:: Data listing

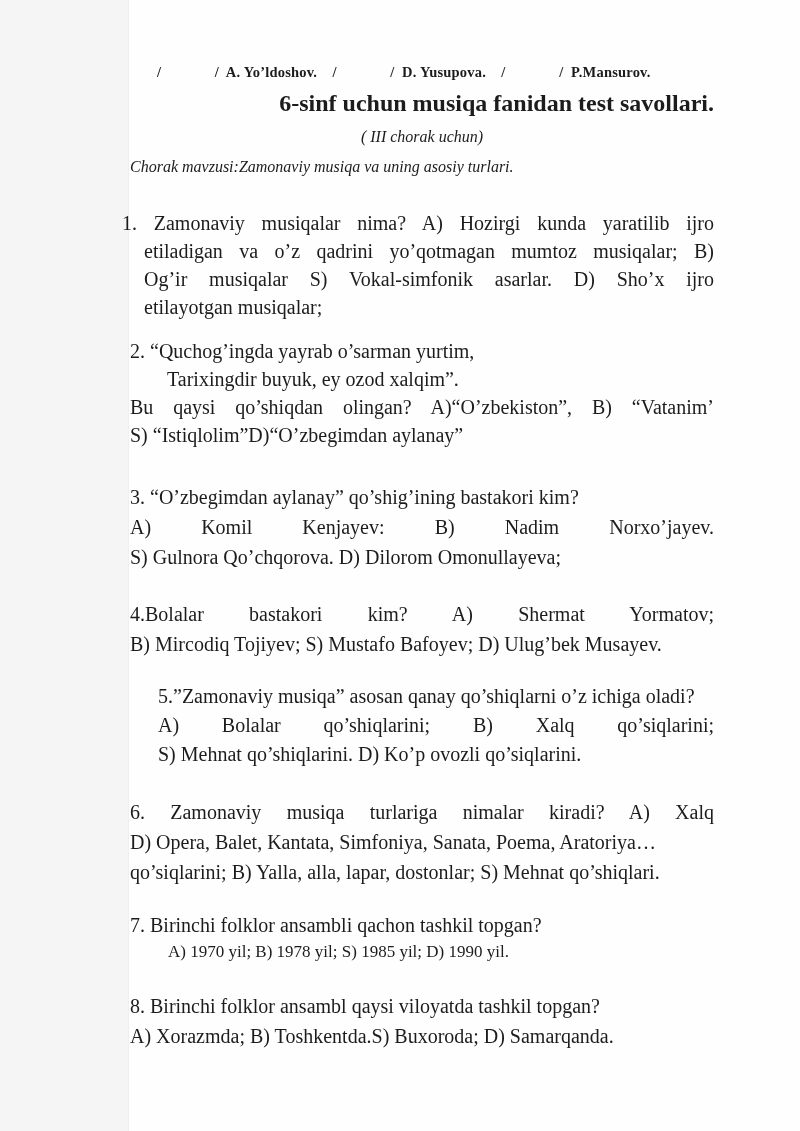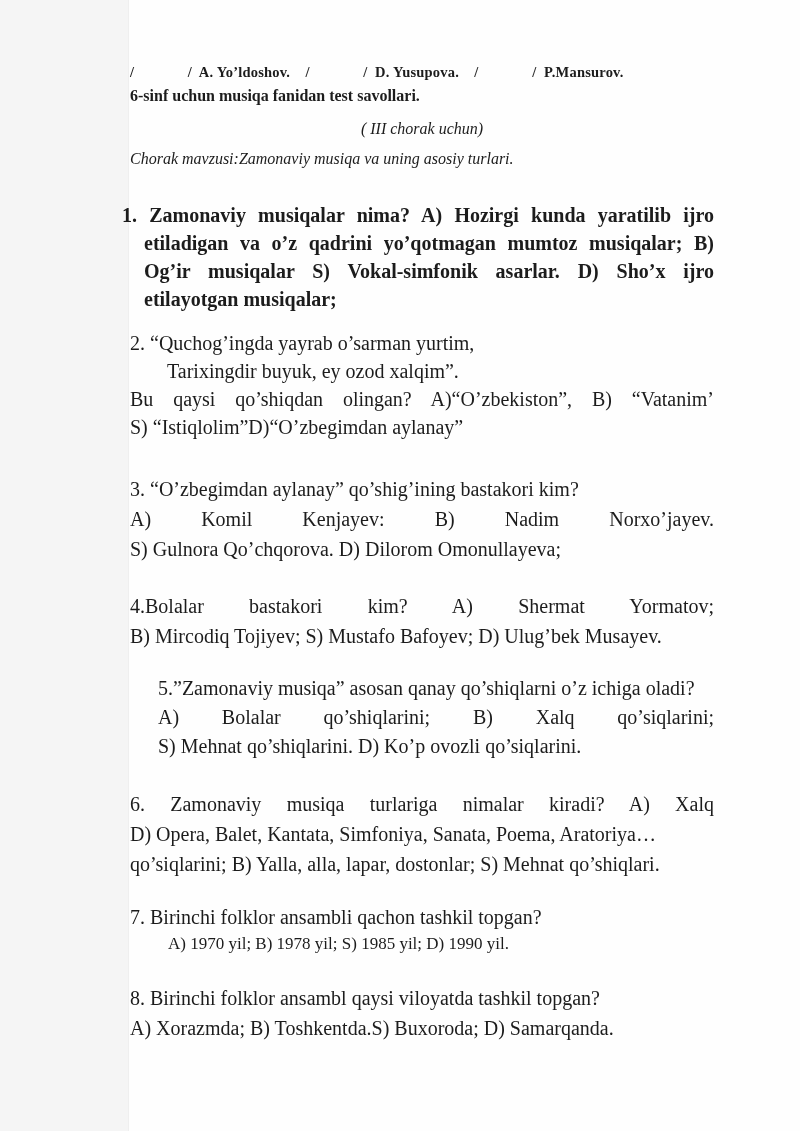--- a/index.html
+++ b/index.html
@@ -26,26 +26,27 @@
     top: 0;
     width: 584px;
   }
   .authors {
     margin-top: 62px;
     font-weight: bold;
     font-size: 14.5px;
     line-height: 20px;
     white-space: pre;
     letter-spacing: 0.2px;
+    padding-left: 27px;
   }
   .title {
-    margin-top: 0;
-    text-align: left;
+    margin-top: 8px;
+    text-align: right;
     font-weight: bold;
-    font-size: 16px;
+    font-size: 24px;
     line-height: 27px;
   }
   .subtitle {
     margin-top: 7px;
     text-align: center;
     font-style: italic;
     font-size: 16px;
     line-height: 26px;
   }
   .topic {
@@ -55,21 +56,21 @@
     line-height: 26px;
   }
   .q {
     font-size: 20px;
     line-height: 28px;
   }
   .q .justify {
     text-align: justify;
     text-align-last: justify;
   }
-  .q1 { margin-top: 29px; margin-left: 14px; font-weight: bold; }
+  .q1 { margin-top: 29px; margin-left: 14px; }
   .q1 .hang { margin-left: -22px; }
   .q2 { margin-top: 16px; }
   .q2 .indent { margin-left: 37px; }
   .q3 { margin-top: 33px; line-height: 30px; }
   .q4 { margin-top: 27px; line-height: 30px; }
   .q5 { margin-top: 23px; line-height: 29px; padding-left: 28px; }
   .q6 { margin-top: 28px; line-height: 30px; }
   .q7 { margin-top: 24px; }
   .q7 .small-indent {
     margin-left: 38px;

::::

*Task to carry out:* Without any pictures, repeat the listing exactly.

*Answer to this problem:*
--- a/index.html
+++ b/index.html
@@ -26,26 +26,27 @@
     top: 0;
     width: 584px;
   }
   .authors {
     margin-top: 62px;
     font-weight: bold;
     font-size: 14.5px;
     line-height: 20px;
     white-space: pre;
     letter-spacing: 0.2px;
+    padding-left: 27px;
   }
   .title {
-    margin-top: 0;
-    text-align: left;
+    margin-top: 8px;
+    text-align: right;
     font-weight: bold;
-    font-size: 16px;
+    font-size: 24px;
     line-height: 27px;
   }
   .subtitle {
     margin-top: 7px;
     text-align: center;
     font-style: italic;
     font-size: 16px;
     line-height: 26px;
   }
   .topic {
@@ -55,21 +56,21 @@
     line-height: 26px;
   }
   .q {
     font-size: 20px;
     line-height: 28px;
   }
   .q .justify {
     text-align: justify;
     text-align-last: justify;
   }
-  .q1 { margin-top: 29px; margin-left: 14px; font-weight: bold; }
+  .q1 { margin-top: 29px; margin-left: 14px; }
   .q1 .hang { margin-left: -22px; }
   .q2 { margin-top: 16px; }
   .q2 .indent { margin-left: 37px; }
   .q3 { margin-top: 33px; line-height: 30px; }
   .q4 { margin-top: 27px; line-height: 30px; }
   .q5 { margin-top: 23px; line-height: 29px; padding-left: 28px; }
   .q6 { margin-top: 28px; line-height: 30px; }
   .q7 { margin-top: 24px; }
   .q7 .small-indent {
     margin-left: 38px;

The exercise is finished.